Lab 8.1: CryptoHack Introduction and General

Month: 8 (Cryptography and PKI) · Pattern family: Cryptography and PKI · Time budget: 14 to 16 hours (across many short sessions; crypto rewards sleep between attempts) · Lab attempt floor: 90 minutes per stuck challenge · AI guidance: Restricted. AI may explain a crypto concept in plain language; AI may not solve a challenge, hint toward one, do the math, or confirm a flag. See “AI guidance for this lab” below. · Builds on: Month 8 README (read it, including “AI augmentation this month”), Month 5 (you can write a small Python script), and a free CryptoHack account.

Why this lab exists

Every cipher, certificate, and protocol in the rest of this month is built on a few byte-level operations you have never had to look at directly: encoding data as hex or Base64, converting between bytes and big integers, and the XOR operation at the center of symmetric cryptography. CryptoHack’s Introduction course and General category exist to make those operations concrete, in your hands, in a few lines of Python you write yourself.

This is also where you learn that cryptography is not something you intuit. It is something you work out. The challenges are small and self-contained, but each one makes you handle data at a level you have been shielded from. By the end you will read a \x00\x01\x02 byte string the way you read a sentence, you will know why XOR is reversible, and you will have felt the texture of the field the rest of the month formalizes.

Recall first, from memory, before you read on: in Month 5 you wrote Python that read input and printed structured output. What does Python’s bytes type hold, and how is it different from a str? (Hold your answer; this lab lives in exactly that gap, where text, bytes, and numbers are three different things that beginners blur together.)

The scope rule, first, because it is not optional

CryptoHack is a free, public-purpose cryptography training platform, and its terms of use authorize you to solve the challenges it hosts. That authorization covers CryptoHack and nothing else. The encodings, XOR tricks, and byte manipulations you learn here are general skills. Pointing them at any system, file, or account you do not own is exactly the line SAFETY.md draws, and it is a CFAA matter on the wrong side of it. You practice on CryptoHack’s challenges. You do not “try it on” any other target. See ../../ctf-set/README.md for the full scope note.

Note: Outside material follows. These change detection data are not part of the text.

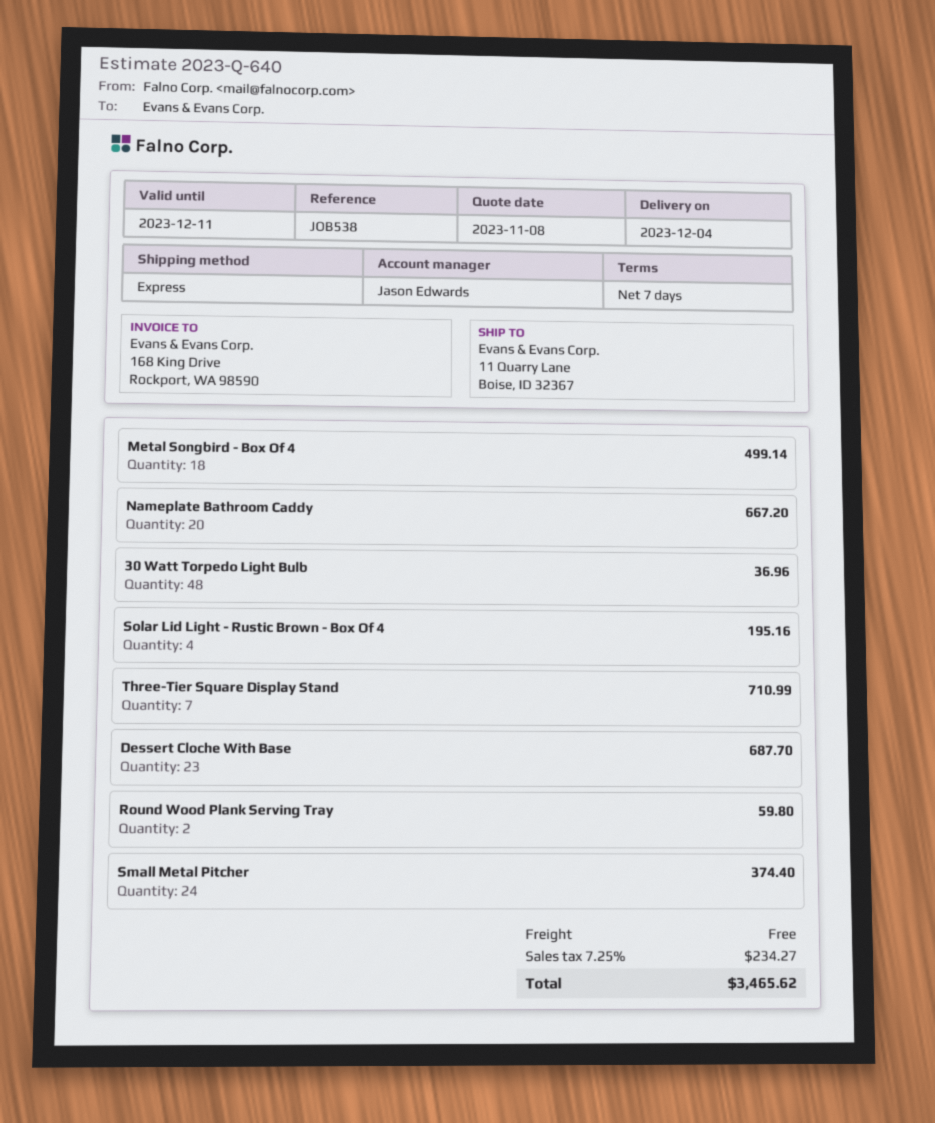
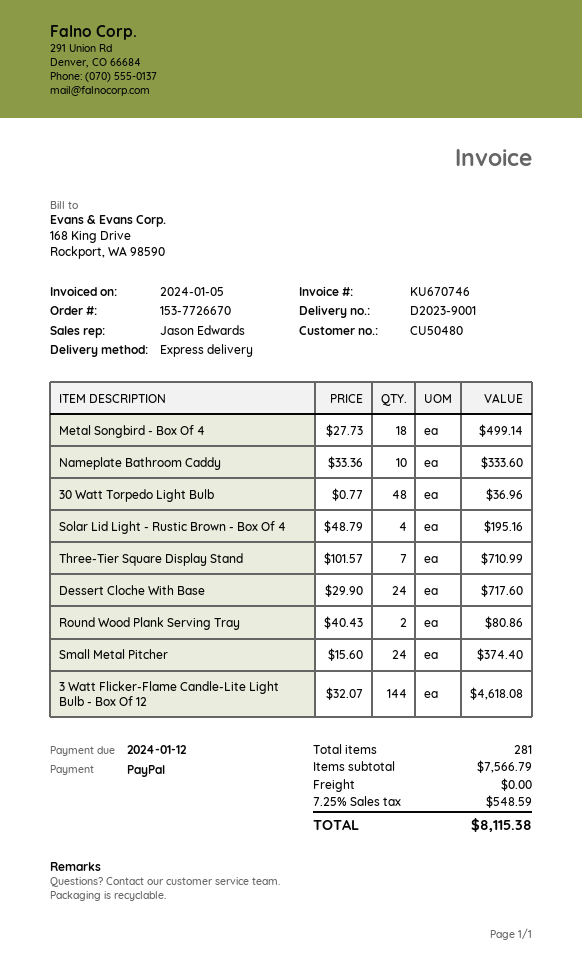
Nameplate Bathroom Caddy: 20 for 667.20 -> 10 for 333.60
Dessert Cloche With Base: 23 for 687.70 -> 24 for 717.60
Round Wood Plank Serving Tray: 2 for 59.80 -> 2 for 80.86
3 Watt Flicker-Flame Candle-Lite Light Bulb - Box Of 12: none -> 144 for 4618.08
tax: 7.25% = 234.27 -> 7.25% = 548.59
total: 3465.62 -> 8115.38

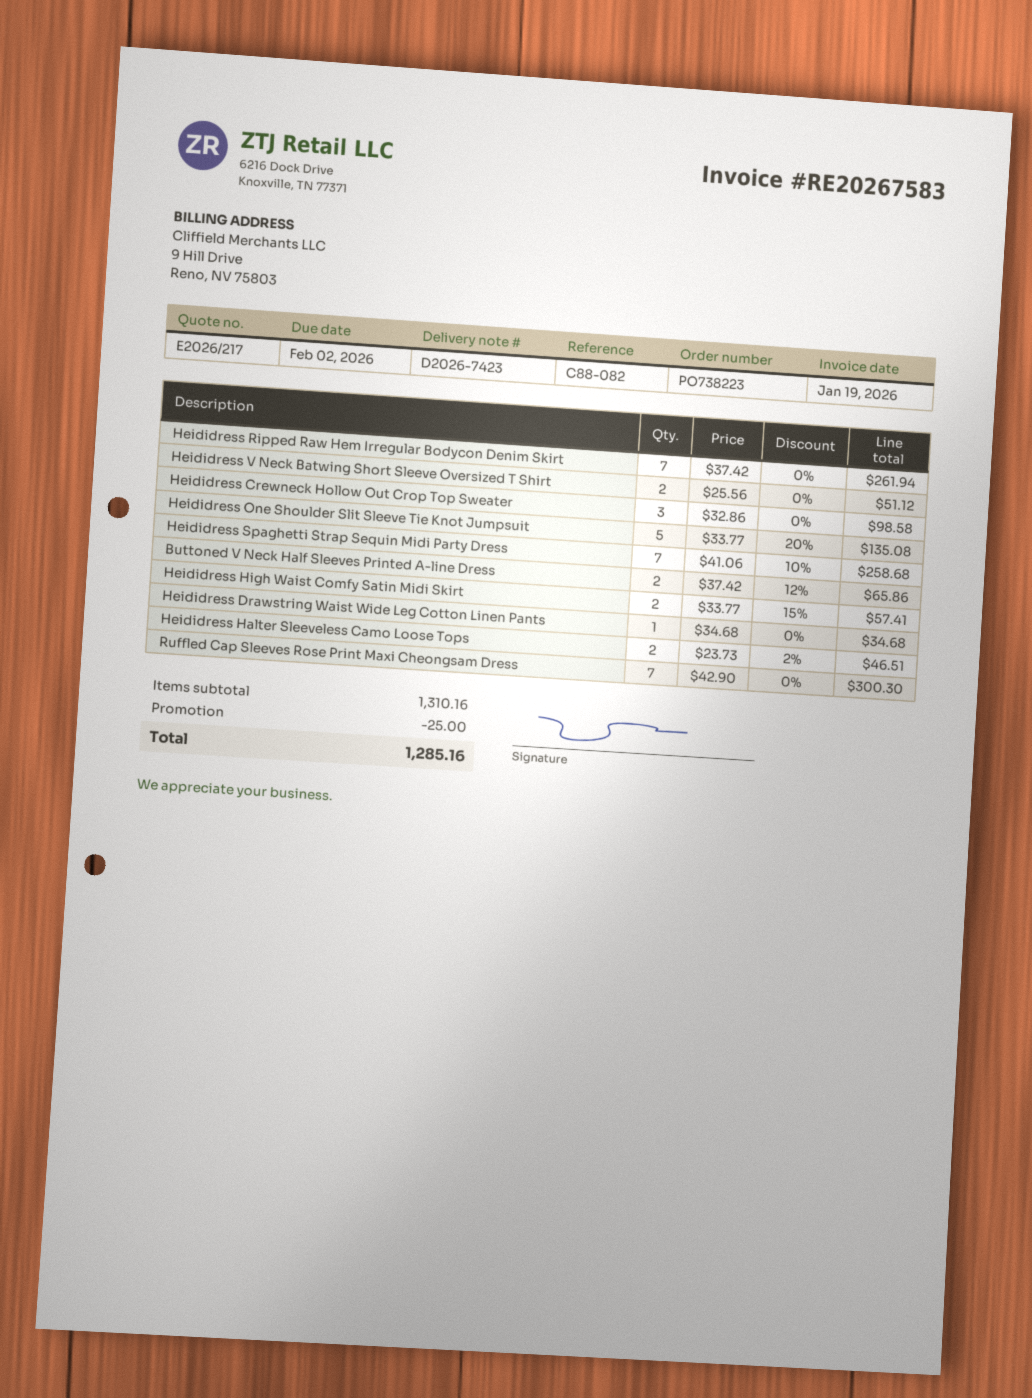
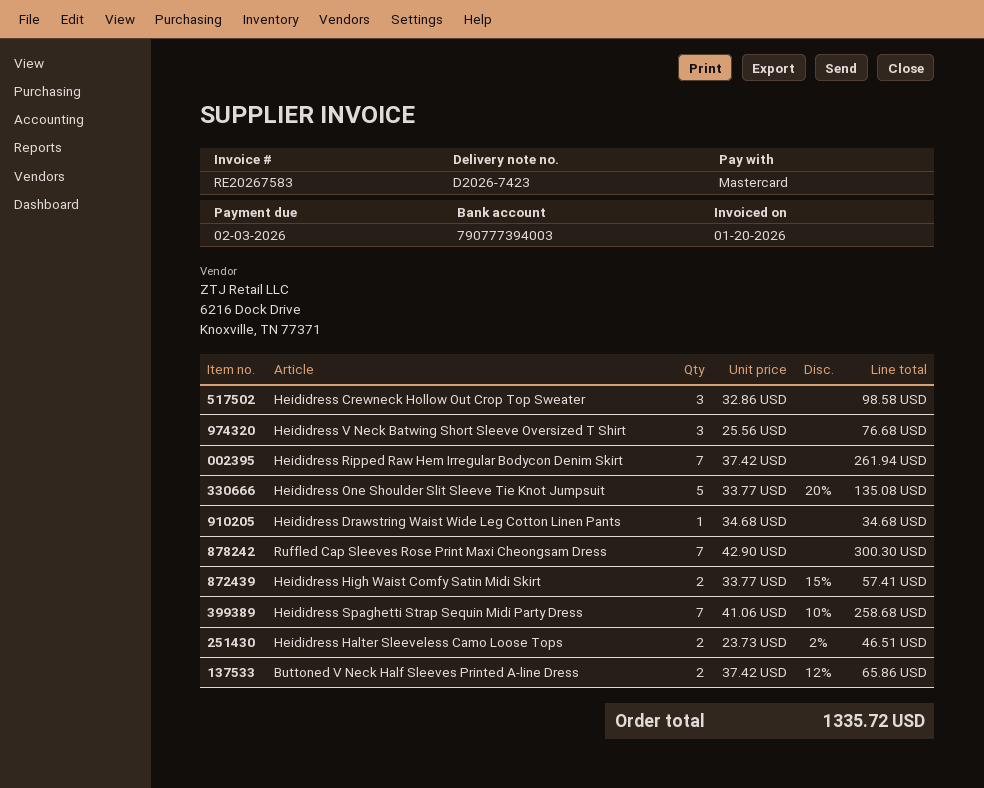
invoice date: 2026-01-19 -> 2026-01-20
due date: 2026-02-02 -> 2026-02-03
Heididress V Neck Batwing Short Sleeve Oversized T Shirt: 2 x 25.56 = 51.12 -> 3 x 25.56 = 76.68
discount: 25.00 -> none
total: 1285.16 -> 1335.72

The no-flag rule, stated up front

The tutor does not confirm CryptoHack flags. Not at any rung of the hint ladder, not when you are sure you are right, not when you are stuck and frustrated. CryptoHack itself tells you whether a flag is correct the moment you submit it. That is the platform’s job, and it is the only authority on the matter. Do not paste a flag to the tutor and ask “is this right.” The answer will always be the same: submit it on the platform.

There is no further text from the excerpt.